Drizzt los miró a todos, uno por uno, y después alzó los ojos hacia las estrellas.

—Toda mi vida he buscado un hogar —dijo el drow quedamente—. Toda mi vida he esperado más de lo que se me ofrecía; más que Menzoberranzan, más que unas amistades que estuvieran conmigo sólo por interés. Y siempre pensé en el hogar como un lugar, y, de hecho, lo es, pero no en el sentido físico. Es un lugar que está aquí. —Drizzt se puso la mano sobre el corazón y se volvió a mirar a sus compañeros—. Es el sentimiento suscitado por amigos de verdad.

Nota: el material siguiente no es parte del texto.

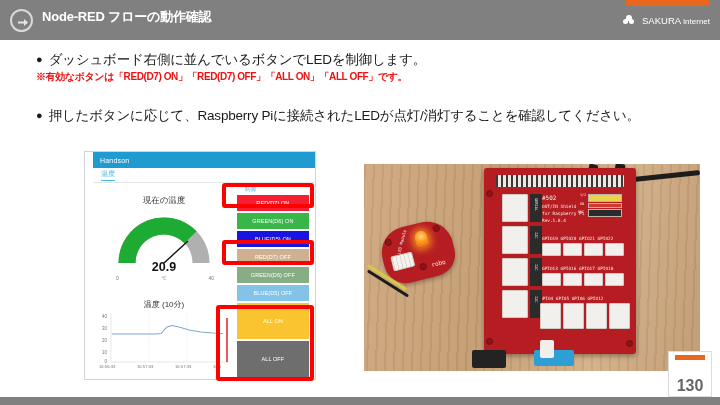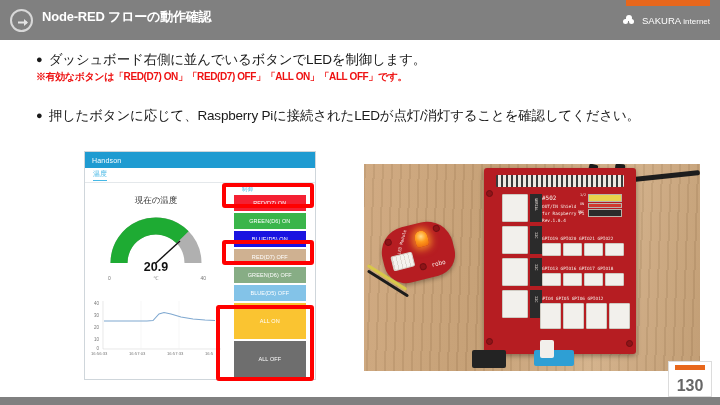--- a/index.html
+++ b/index.html
@@ -87,6 +87,7 @@
     width: 232px; height: 229px;
     background: #ffffff;
     border: 1px solid #cfd6db;
+    padding-left: 8px;
   }
   #dash-topbar {
     height: 16px; background: #1f9bd1;

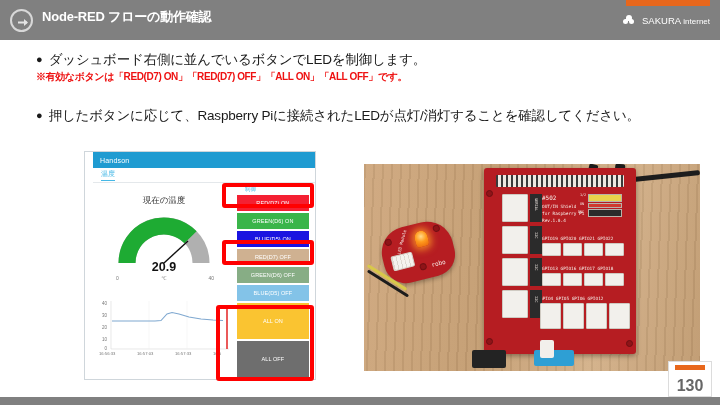--- a/index.html
+++ b/index.html
@@ -417,6 +417,7 @@
         </div>
 
         <div id="chart-card">
+          <div id="chart-title">温度 (10分)</div>
 
           <div id="chart-plot">
             <svg id="chart-svg" width="134" height="58" viewBox="0 0 134 58" aria-hidden="true">

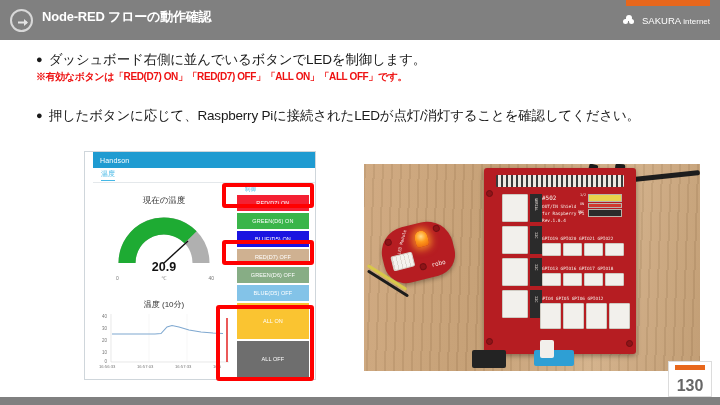--- a/index.html
+++ b/index.html
@@ -333,7 +333,7 @@
   }
   #page-box {
     position: absolute; right: 8px; bottom: 8px;
-    width: 44px; height: 36px;
+    width: 44px; height: 46px;
     background: #ffffff;
     border: 1px solid #dcdcdc;
     display: flex; align-items: flex-end; justify-content: center; margin-left: 13px;

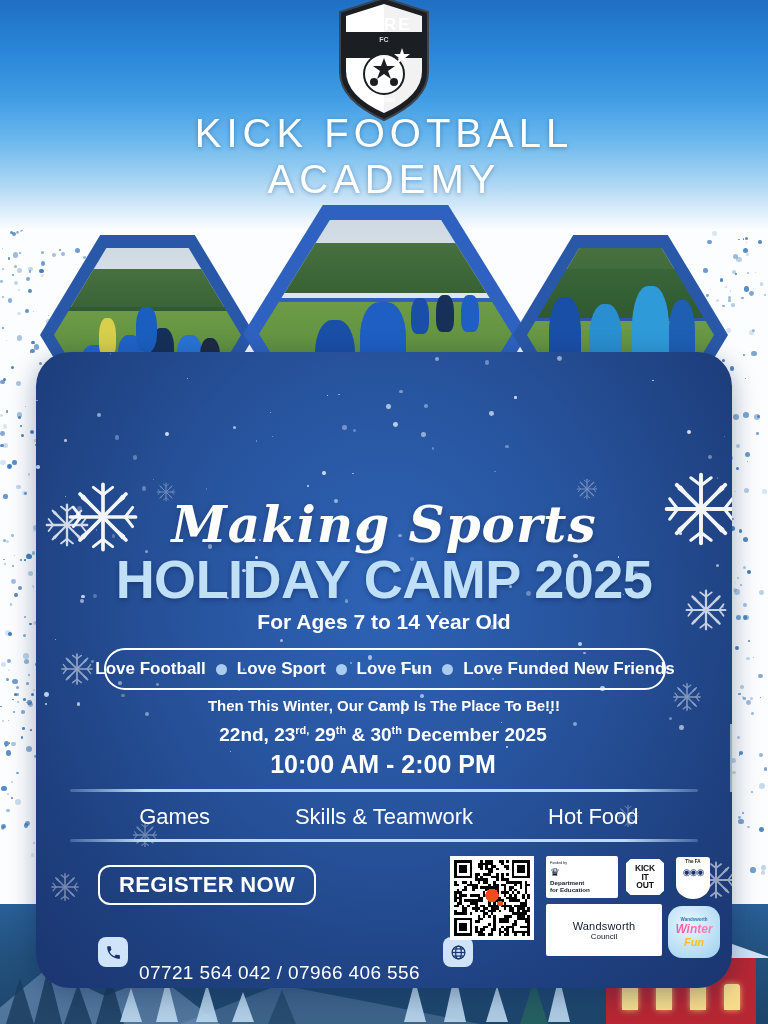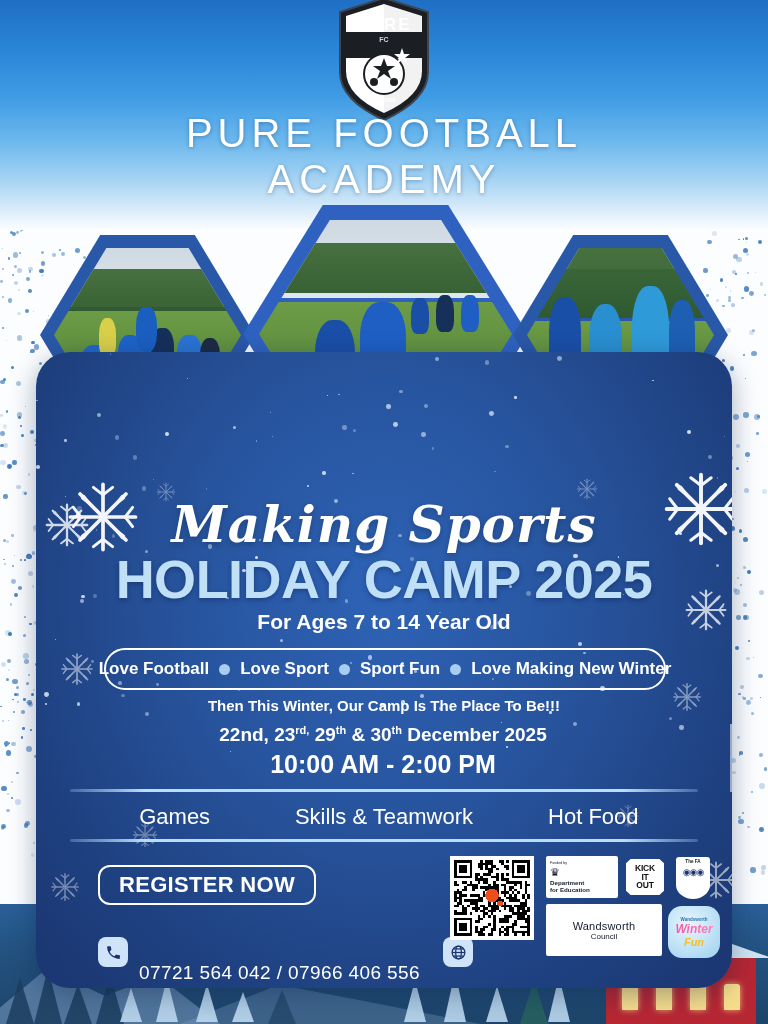--- a/index.html
+++ b/index.html
@@ -825,7 +825,7 @@
   </div>
 
   <div class="brand">
-    <div class="line1">PURE FOOTBALL</div>
+    <div class="line1">KICK FOOTBALL</div>
     <div class="line2">ACADEMY</div>
   </div>
 

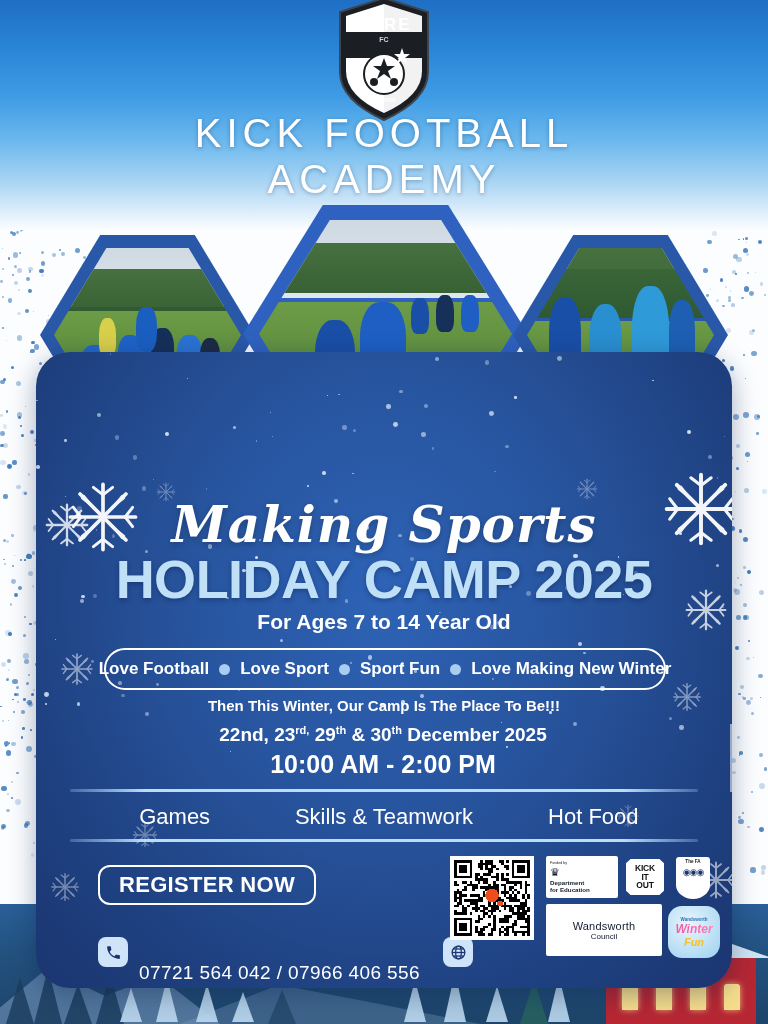--- a/index.html
+++ b/index.html
@@ -1314,7 +1314,7 @@
       <span class="sep-dot"></span>
       <span class="txt">Love Sport</span>
       <span class="sep-dot"></span>
-      <span class="txt">Sport Fun</span>
+      <span class="txt">Love Fun</span>
       <span class="sep-dot"></span>
       <span class="txt">Love Making New Winter</span>
     </div>

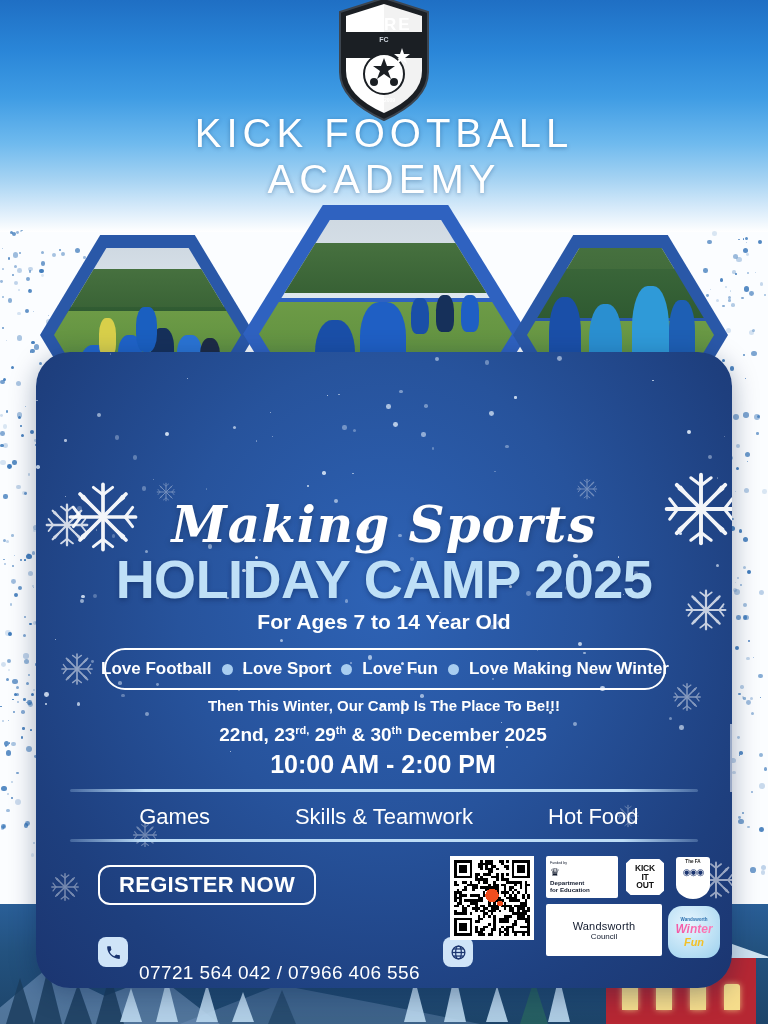--- a/index.html
+++ b/index.html
@@ -1316,7 +1316,7 @@
       <span class="sep-dot"></span>
       <span class="txt">Love Fun</span>
       <span class="sep-dot"></span>
-      <span class="txt">Love Making New Winter</span>
+      <span class="txt">Love Funded New Friends</span>
     </div>
 
     <div class="tagline">Then This Winter, Our Camp Is The Place To Be!!!</div>

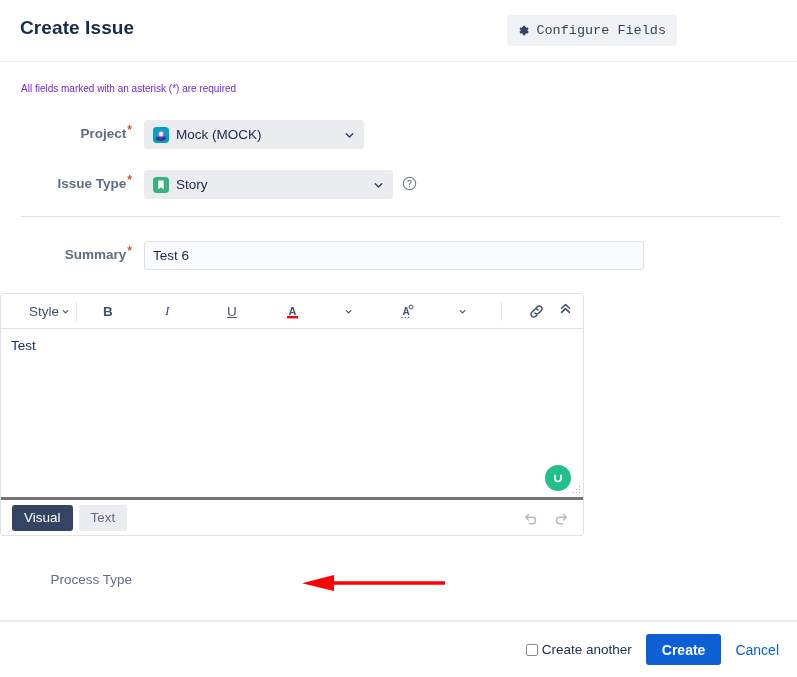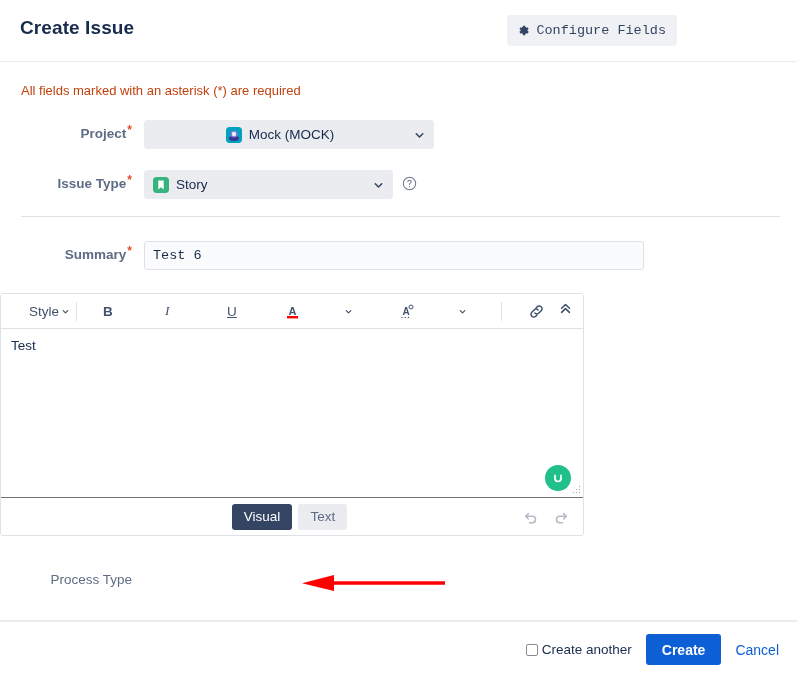--- a/index.html
+++ b/index.html
@@ -67,8 +67,8 @@
     position: absolute;
     left: 21px;
     top: 83px;
-    font-size: 13px;
-    color: #c2410c;
+    font-size: 10px;
+    color: #6d28d9;
   }
 
   

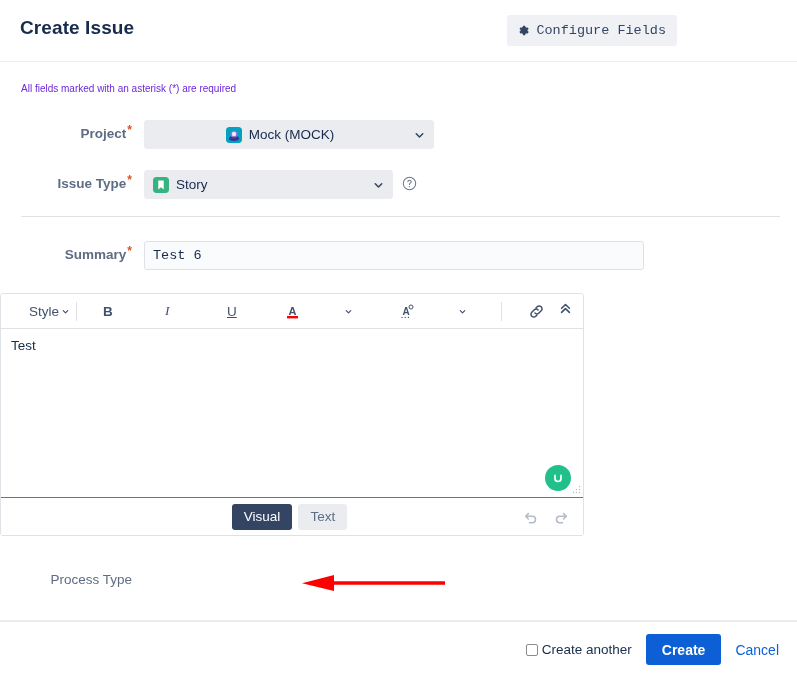--- a/index.html
+++ b/index.html
@@ -366,7 +366,7 @@
 
 <div class="form-row" style="left:0px; top:120px;">
   <div class="field-label"><span>Project</span><span class="req-star">*</span></div>
-  <div class="select-box" style="width:290px;justify-content:center;">
+  <div class="select-box" style="width:220px;">
     <span>
       <svg class="sq-icon" viewBox="0 0 16 16" aria-hidden="true">
         <rect width="16" height="16" rx="3" fill="#00a3bf"></rect>

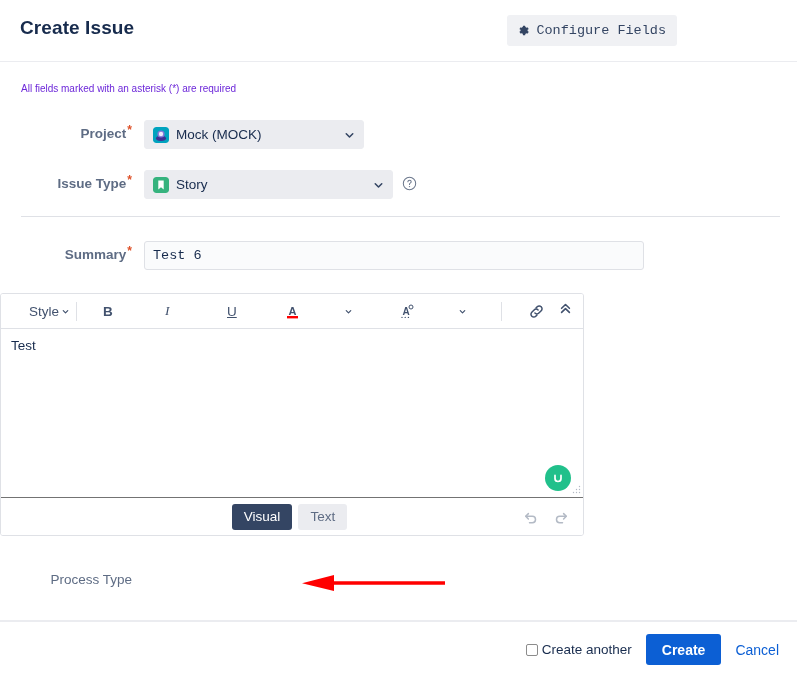--- a/index.html
+++ b/index.html
@@ -157,7 +157,7 @@
     border: 1px solid #dfe1e6;
     border-radius: 3px;
     padding: 0 8px;
-    font-family: Liberation Mono, monospace;
+    font-family: Liberation Sans, sans-serif;
     font-size: 13.5px;
     color: #172b4d;
     outline: none;

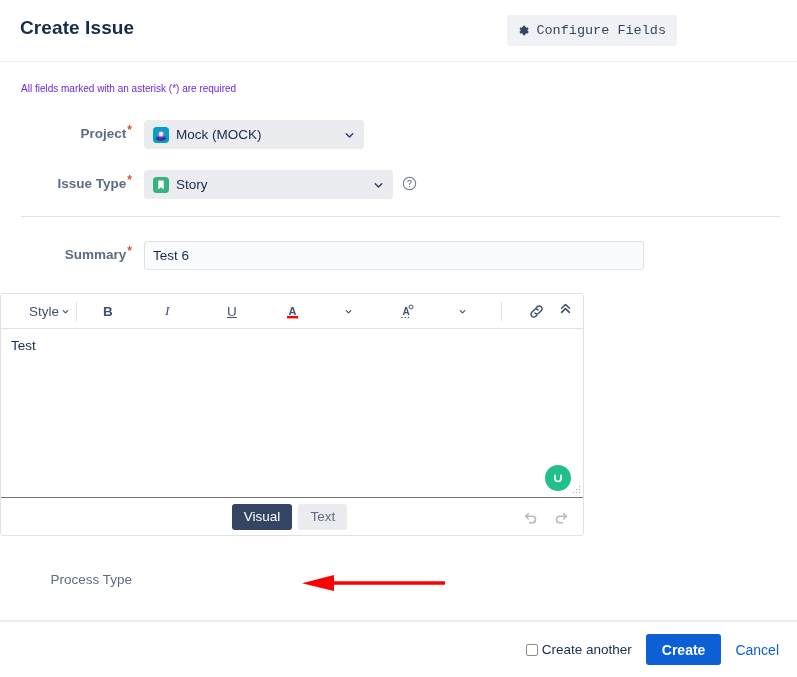--- a/index.html
+++ b/index.html
@@ -245,13 +245,12 @@
   .editor-footer {
     height: 38px;
     box-sizing: border-box;
-    border-top: 1px solid #737373;
+    border-top: 3px solid #737373;
     display: flex;
     align-items: center;
     padding: 0 10px 0 11px;
     background: #fff;
     position: relative;
-    justify-content: center;
   }
   .mode-tab {
     height: 26px;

»Ahora lo sé, y sé que estoy en casa.

—Pero te marchas a Carradoon —señaló Catti-brie suavemente.

—¡Y nosotros con él! —gritó Bruenor.

Drizzt les sonrió y soltó una risa alegre.

—Si las circunstancias no me permiten quedarme en casa —dijo el vigilante—, entonces, simplemente, ¡me la llevaré conmigo!

En alguna parte, no muy lejos, sonó el rugido de Guenhwyvar. Los seis estarían de nuevo en el camino antes del próximo amanecer.